Il cammino, comunque, è già iniziato. Come dimostra il fatto che negli ultimi 5 anni si sia registrato un trend di crescita dei fondi sanitari e della Società di mutuo soccorso (Sms). “I dati che avevamo raccolto nel gruppo tecnico, che ho coordinato, presso il ministero della Salute fino al marzo 2008, ci indicavano in 416 il totale esistente tra Fondi, Casse e Sms con una platea di 5.983.000 iscritti ed un totale di circa 10.341.210 beneficiari”. E tra il 2009 e il 2011, aggiunge Labate, “oltre 50 rinnovi contrattuali hanno previsto accordi di sanità integrativa”.
Cosa significa questo? “Nell’ipotesi che solo il 50% dei dipendenti sottoscrivano l’adesione ai nuovi fondi sanitari integrativi, potremmo stimare un numero di iscritti tra vecchi fondi e nuovi intorno ai 7 milioni e ad un probabile numero di beneficiari intorno agli 11milioni”.
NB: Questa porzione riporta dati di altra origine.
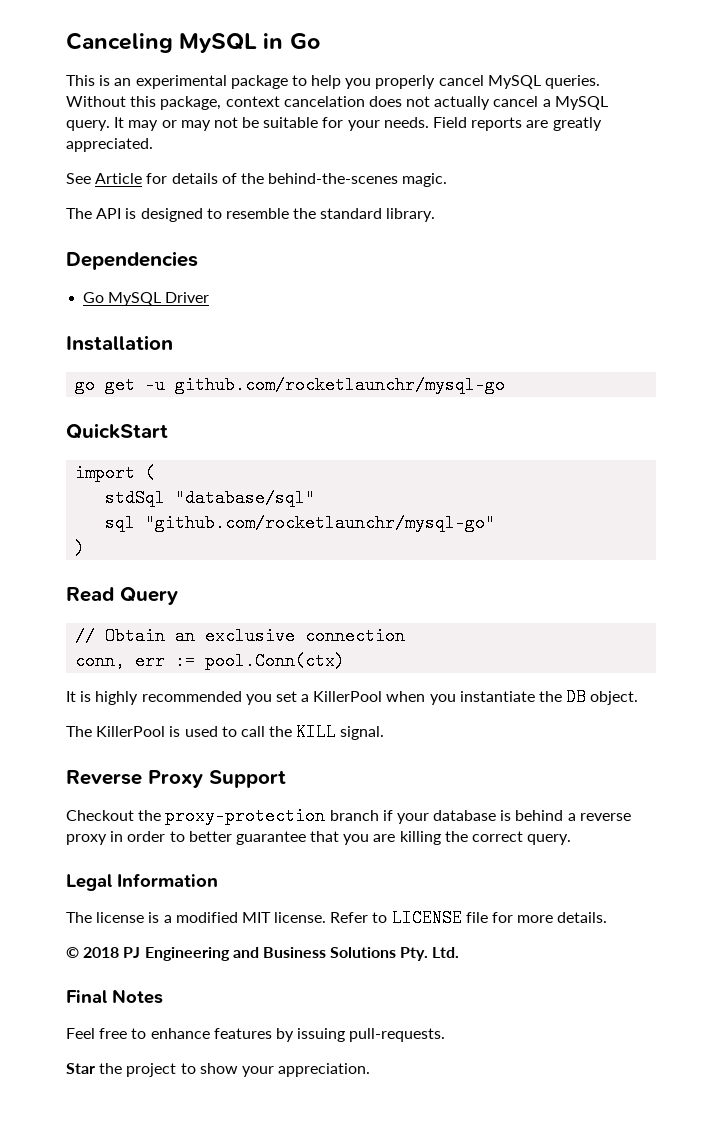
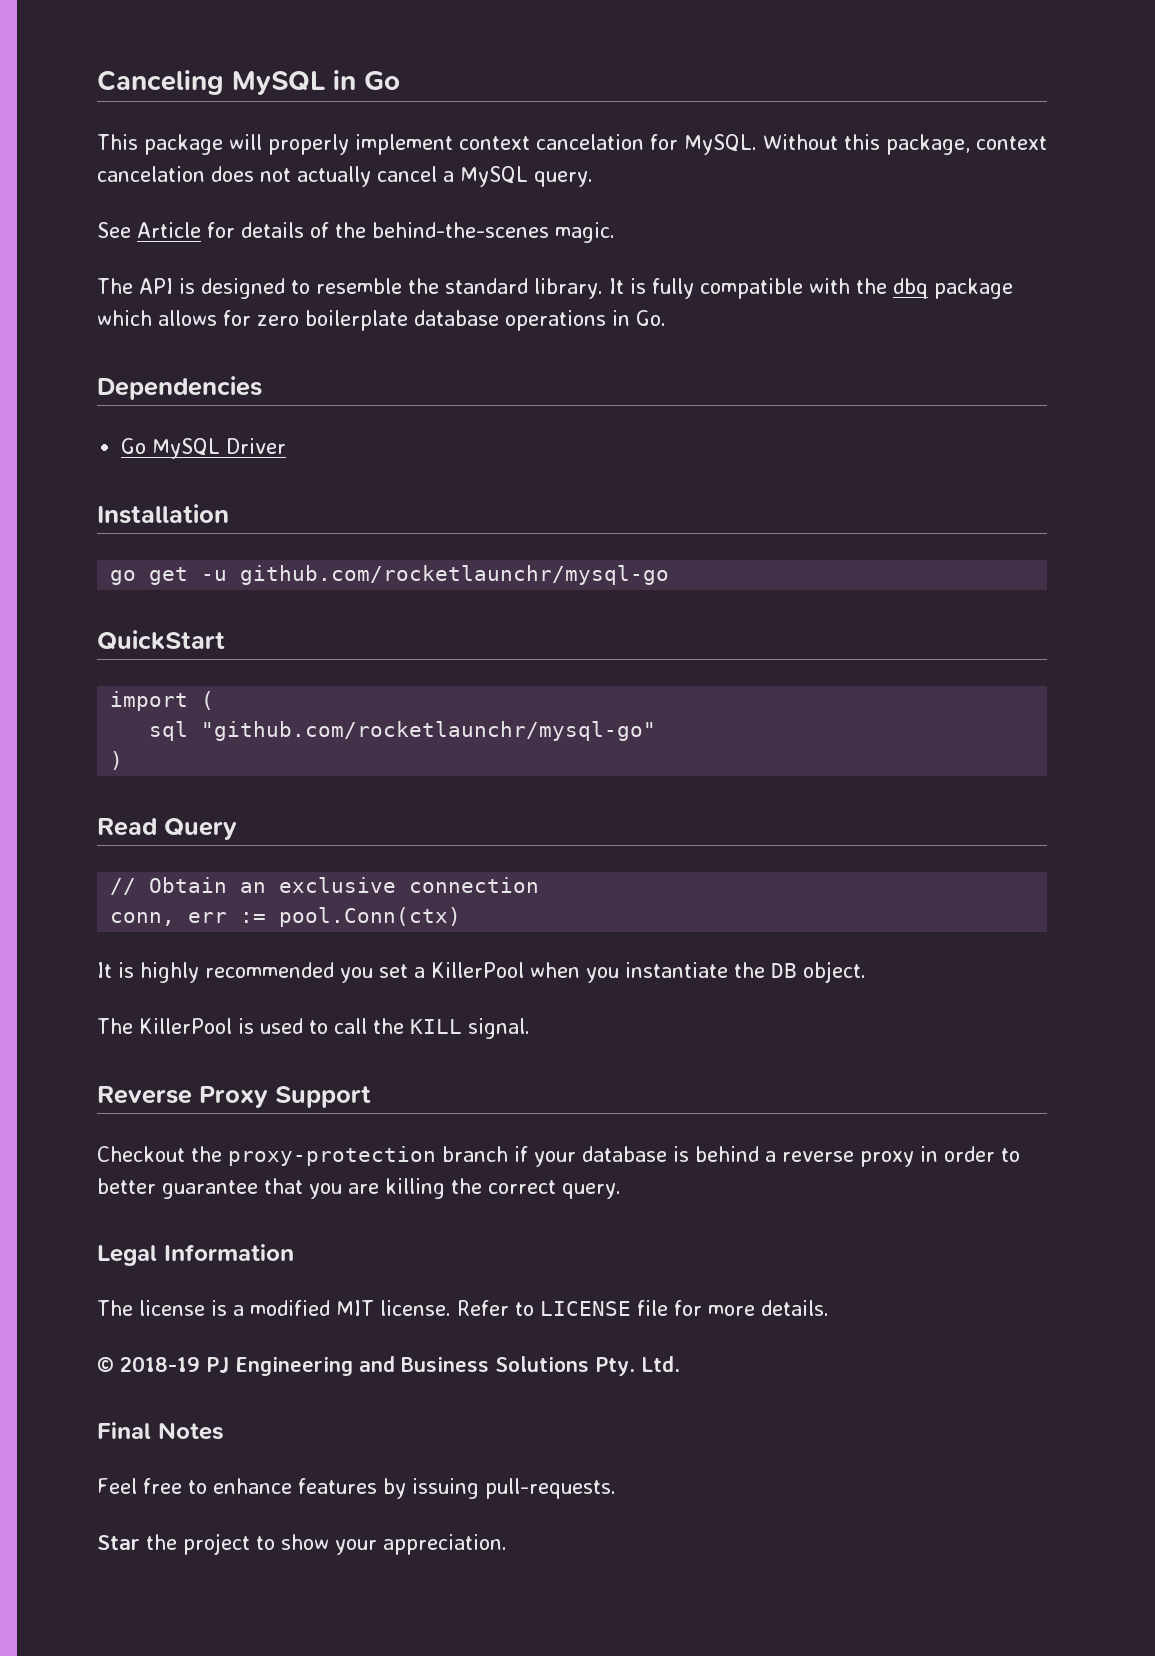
[99,75,601,89] is an experimental package to help you properly cancel MySQL queries. -> [144,134,757,155] package will properly implement context cancelation for MySQL.
[114,117,602,131] [66,138,153,152] It may or may not be suitable for your needs. Field reports are greatly appreciated. -> (593, 179) none
(436, 215) none -> [608,278,1013,299] [97,310,666,331] It is fully compatible with the dbq package which allows for zero boilerplate database operations in Go.
[105,489,316,507] // stdSql "database/sql" -> (215, 700) none
[83,947,120,958] 2018 -> [120,1356,200,1372] 2018-19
I vantaggi di questo nuovo sistema sono, secondo l’economista, enormi non solo per le casse dello Stato, ma per il benessere e il livello di soddisfazione dei cittadini, “riducendo gli attuali  costi per le famiglie e convogliando l’enorme massa di spesa privata verso forme solidaristiche di ripartizione dei rischi, soprattutto per le cure a lungo termine”. Il tutto, in integrazione con il Ssn a base universalistica, “che sempre più dovrà connotarsi per la qualità delle sue cure primarie, per l’eccellenza delle cure ospedaliere,per ricerca ed innovazione”.

Il prossimo step di questo percorso è, secondo Labate, la costituzione di un tavolo tecnico che potrebbe rappresentare il supporto per formulare proposte, in ordine alla costituzione di fondi aperti da parte delle Regioni e degli enti locali. “Bisogna poi sperimentare accordi con gli attuali fondi e SMS per la gestione di pacchetti,  in ordine al problema della non autosufficienza, di domiciliarità e bassa e media intensità di cura, mettere in campo una rinnovata sinergia di rapporti pubblico-privato . Solo così – conclude Labate – si potrà vincere la sfida del III Millennio: vivere a lungo sì, ma con migliore qualità di vita”.